小室さんは産後2ヵ月経った頃、まず家庭内で試練を迎える。ある土曜日に産後初めて遠方へ講演に出かけた小室さんは、講演後に大急ぎで自宅に戻ると、子供の面倒を見ていた夫に「今日は1日中ぐずっていて、全然寝なかったよ。やらなきゃいけない仕事も、読まなきゃいけない書類もあったのに、全部中途半端」と不満をぶつけられたのだ。

小室さんは出産後、平日はほぼひとりで育児家事をしながら仕事をしていたが、深夜に及ぶ残業が当たり前の職場で働く夫は、子供が生まれてからもそれまで通りの生活をしていた。日々の疲れもあり、小室さんは抑えていたものをこらえきれなくなって、泣きながら訴えたという。

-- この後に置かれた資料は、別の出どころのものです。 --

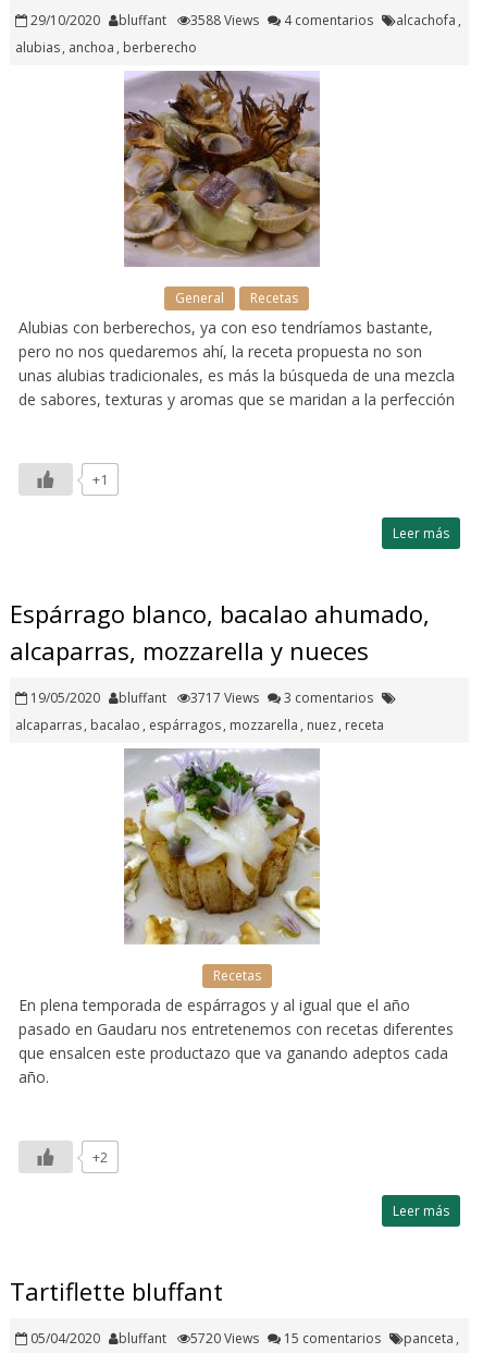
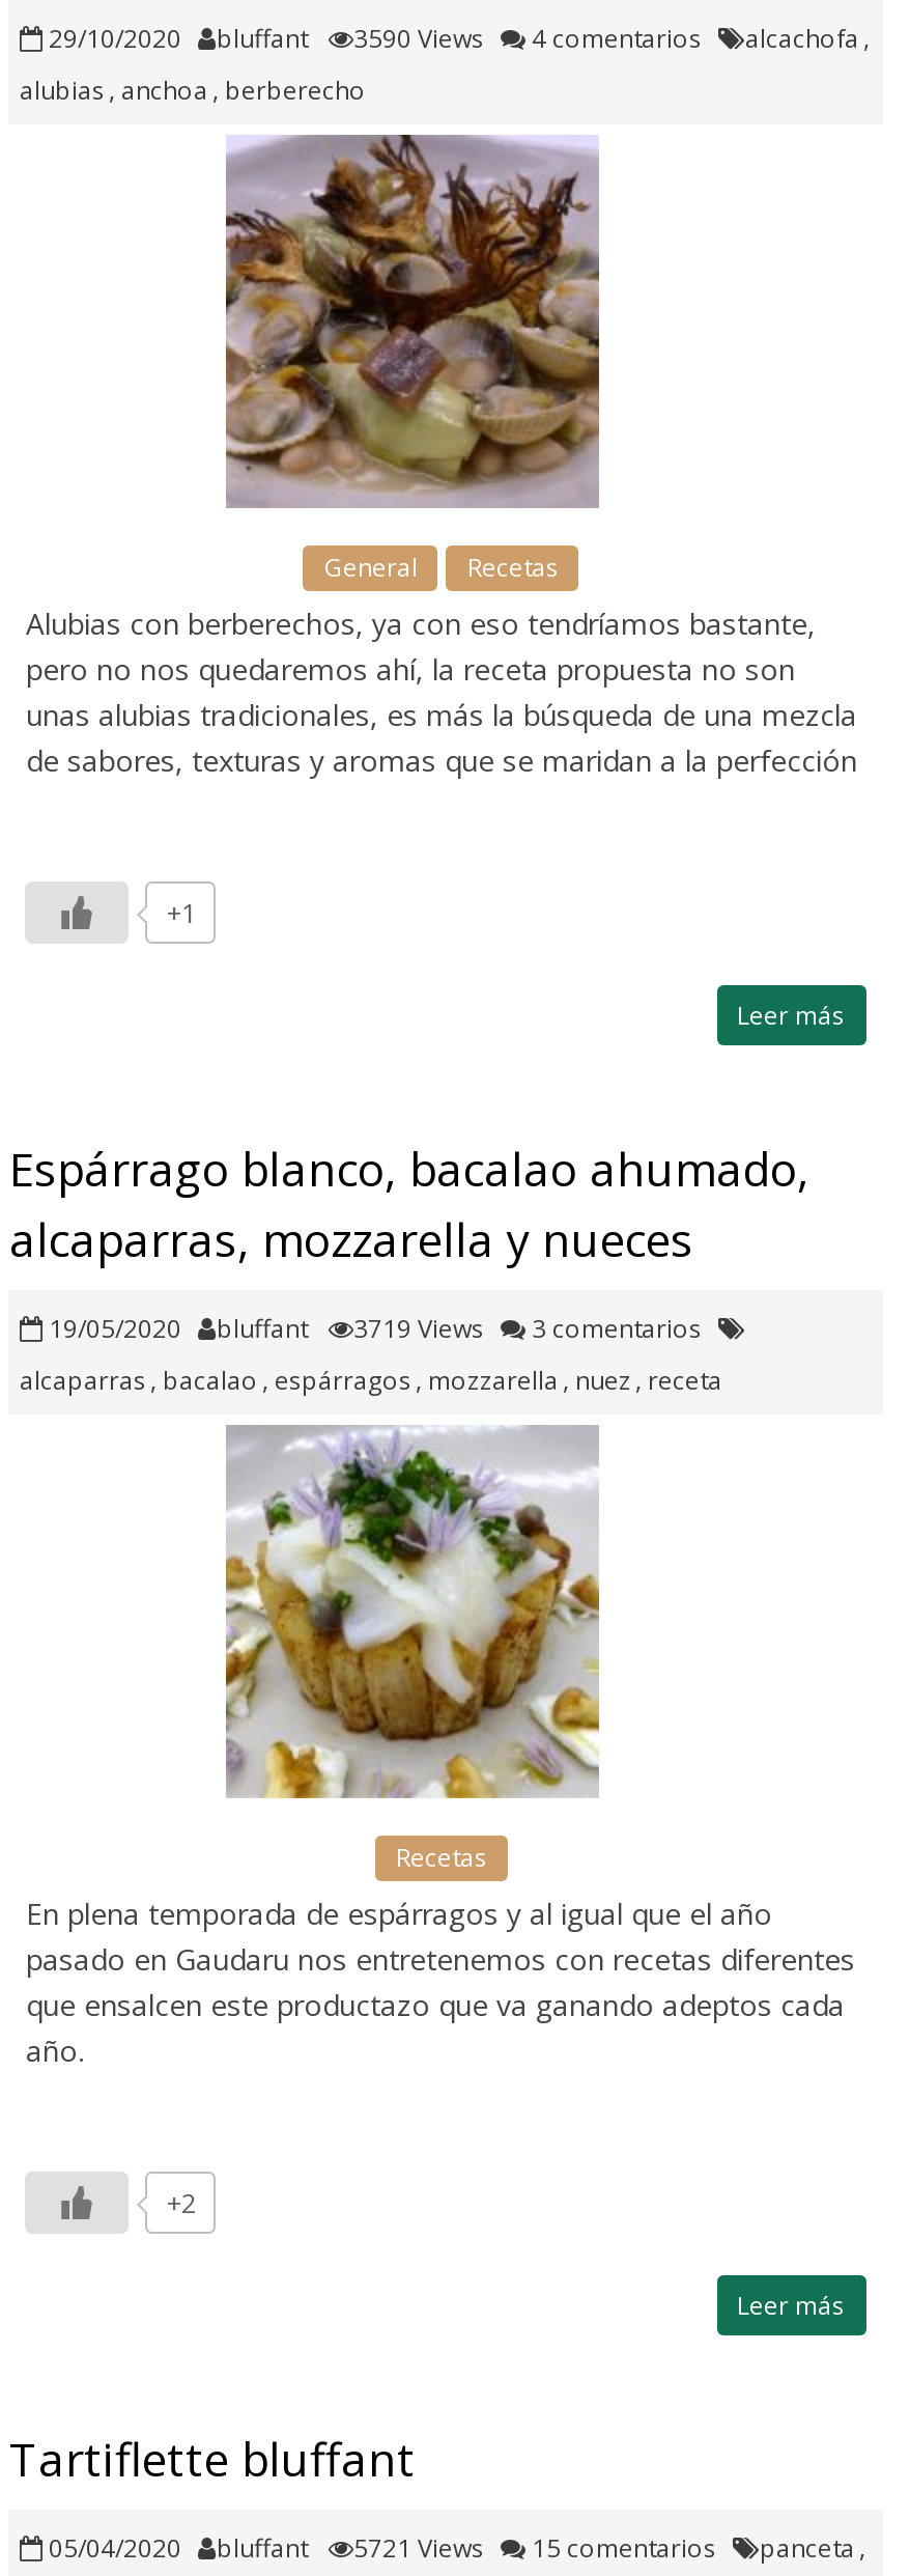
[31,11,462,29] 29/10/2020 bluffant 3588 Views 4 comentarios alcachofa , -> [49,21,869,56] 29/10/2020 bluffant 3590 Views 4 comentarios alcachofa ,
[31,688,374,707] 19/05/2020 bluffant 3717 Views 3 comentarios -> [49,1311,701,1346] 19/05/2020 bluffant 3719 Views 3 comentarios
[31,1329,460,1348] 05/04/2020 bluffant 5720 Views 15 comentarios panceta , -> [49,2530,865,2566] 05/04/2020 bluffant 5721 Views 15 comentarios panceta ,

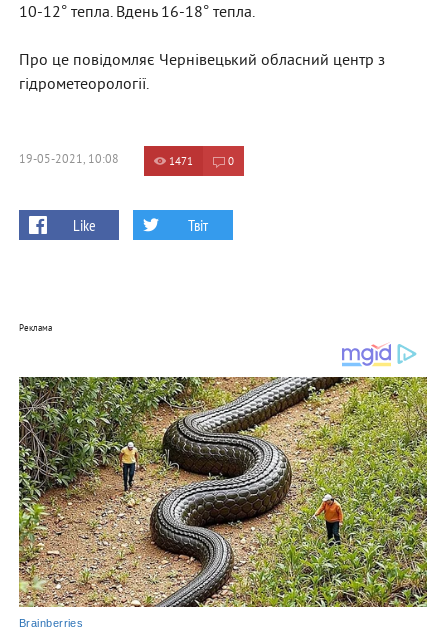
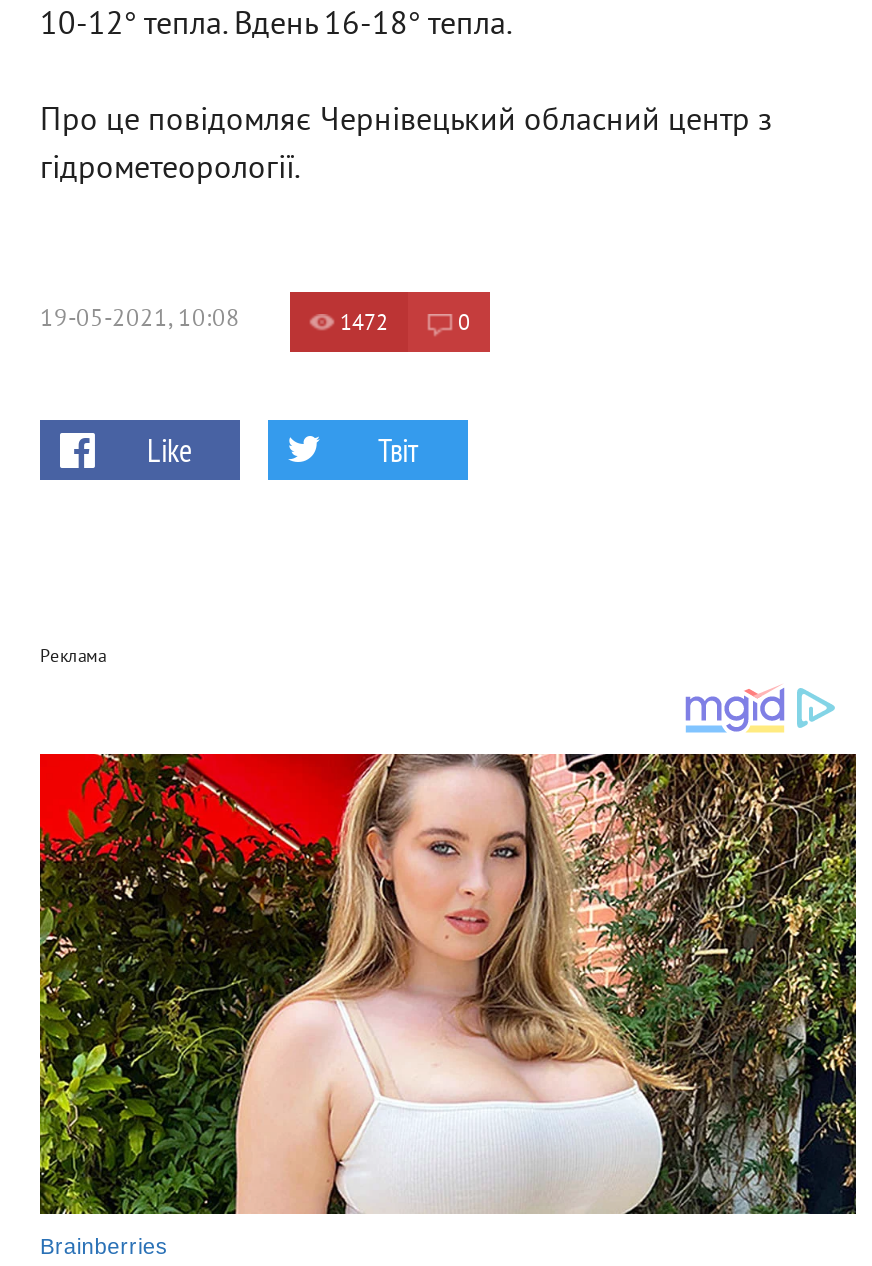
[169,155,193,169] 1471 -> [340,310,388,338] 1472
[18,376,428,608] [image] -> [38,752,858,1216] [image]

「私なんて毎日が中途半端よ。あなたが今日経験したことを、私は毎日毎日やっているのよ。子供が生まれるまでは同じように働いていたのに、どうして私だけが働きかたを変えなきゃいけないの。夜中も授乳で何度も起きている私は、昼間に仕事をしていても睡眠不足でふらふらなのよ。それなのに、あなたは何も生活を変えていないじゃない!」

夫は驚いた顔をしたが、その場では何もいわなかったという。しかし、翌朝から行動を変えた。全く料理をしなかった夫が、いつもより2時間早く起き、朝食を作るようになったのだ。そして、少し経つと子供を朝の出勤前にお風呂に入れ、保育園に送って行ってくれるようになった。もちろん話し合いを何度も経てだが、次第にすべての家事育児を分担し、今は週に一度は、夫が保育園のお迎えにも行くようになったという。

■仕事——全員定時で帰る「残業ゼロ」にチャレンジ

小室さんは会社でも、試練を迎える。保育園のお迎えに間に合うためには17時台に帰らなければならないことに“後ろめたさ”を感じるようになったのだ。

「経営者なのに自分だけ早く帰っていて、役に立たないと思われているんじゃないか。本当は私だってもっと仕事をしたいのにできない……といった歯がゆさや、後ろめたさを感じていました。次第に、モチベーションが下がり、アイデアが浮かばなくなって……。でも、このときの経験のおかげで『長時間働くことが普通の職場風土のままでは、定時に帰る必要がある社員のモチベーションが下がる』ことに気づくことができました」

これを機に小室さんは「全員定時で帰ることにチャレンジしよう」と、働きかたを見直すメッセージを発信した。しかし、この提案は当初、社員にも共感してもらえなかったという。

「私の分まで頑張らなければと責任を感じていたメンバーや、今はひとつでも多く仕事をしたい、と主張するメンバーがいました。そこで私も、本音を伝えたんです。『みんなに遅くまで働かれてしまうと、遅くまで働けない私はすごく肩身が狭くなって辛いの。だから残業しないで、定時で帰るようにしてほしい』と。みんなポカンといていましたが、ようやく私の気持ちが伝わったようです」

その後、他のメンバーも妊娠によって時間的な制約が生まれたことで、次第にみんなの意識も変わっていった。全員定時で帰る「残業ゼロ」のルールは、「自分たちのため」だったのだ。

■母校で講演「私の話を聞いた人の人生が変わるかもしれない」

大学で人生を変える講演に出会った小室さん。アメリカへと旅立ったことで、女性のワークとライフの可能性を知った。そして、資生堂で育休者の復帰支援をしたことで、ワーク・ライフバランスの概念に出会った。「残業ゼロ」を実践する小室さんの会社は、創業以来8年間、増収増益を続けているという。

3年前には、母校に招かれて、猪口さんが講演したのと同じ授業で講演する機会があったという。小室さんは「かつて猪口さんの話で私の人生が変わったように、私の話を聞いた人の人生が変わるかもしれないと思って、全力で講演していますね」と語る。小室さんに憧れて、新たな一歩を踏み出した人も多いのだろう。